DATASET RECORDS
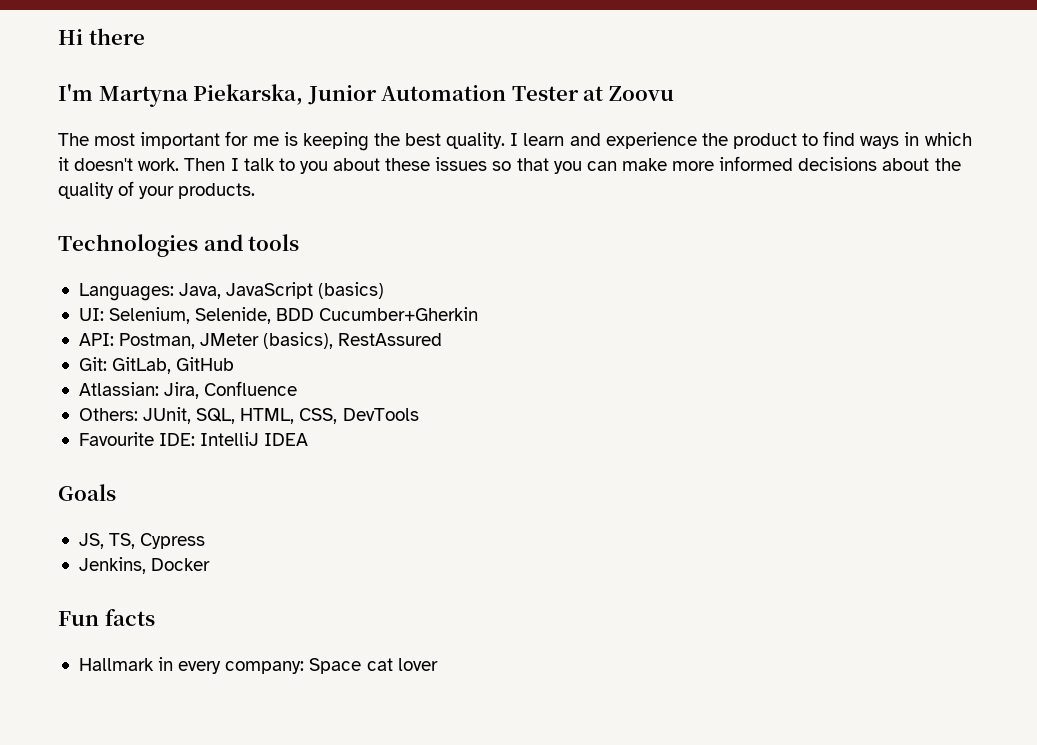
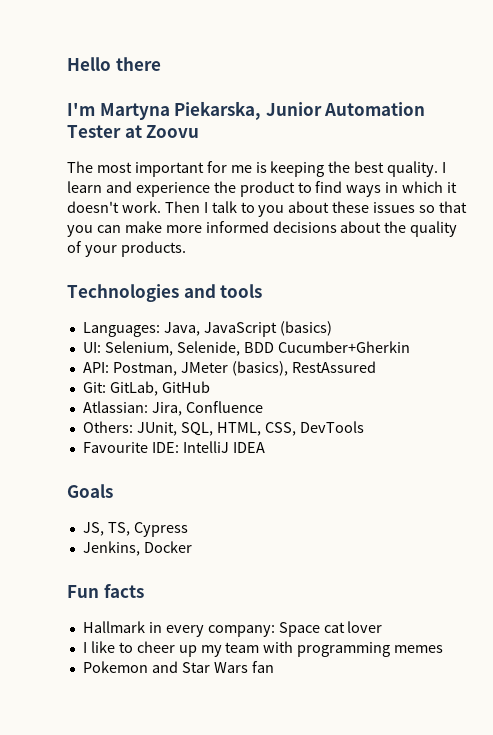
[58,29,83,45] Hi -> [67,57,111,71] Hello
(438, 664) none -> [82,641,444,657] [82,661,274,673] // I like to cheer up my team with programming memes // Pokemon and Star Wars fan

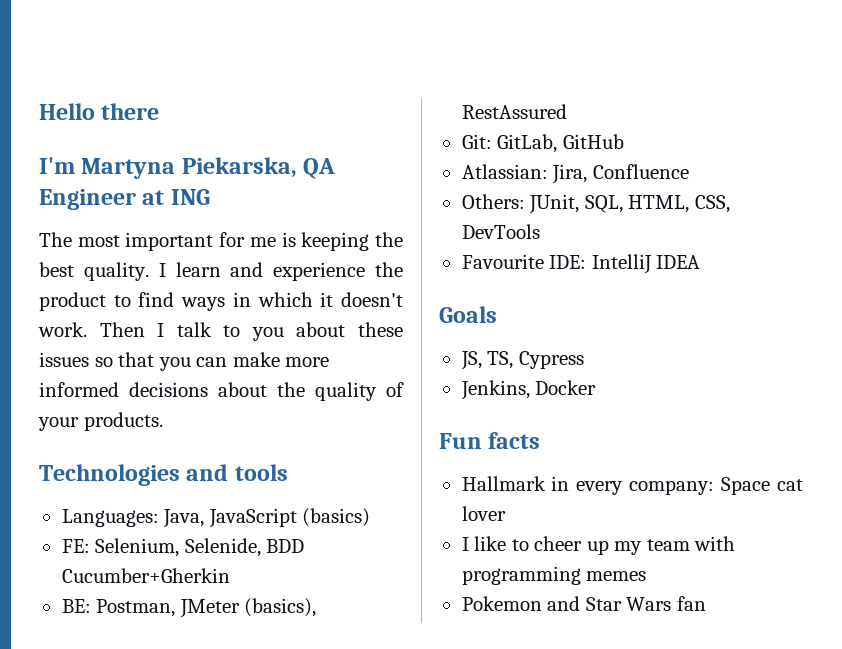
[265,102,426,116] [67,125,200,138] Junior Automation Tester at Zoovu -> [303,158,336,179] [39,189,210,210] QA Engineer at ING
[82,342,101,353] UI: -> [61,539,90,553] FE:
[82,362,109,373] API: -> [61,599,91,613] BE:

YOUR TASK
Would you copy out every entry above word for word, without the pictures?

RESPONSE AREA
[58,29,83,45] Hi -> [67,57,111,71] Hello
(438, 664) none -> [82,641,444,657] [82,661,274,673] // I like to cheer up my team with programming memes // Pokemon and Star Wars fan

[265,102,426,116] [67,125,200,138] Junior Automation Tester at Zoovu -> [303,158,336,179] [39,189,210,210] QA Engineer at ING
[82,342,101,353] UI: -> [61,539,90,553] FE:
[82,362,109,373] API: -> [61,599,91,613] BE:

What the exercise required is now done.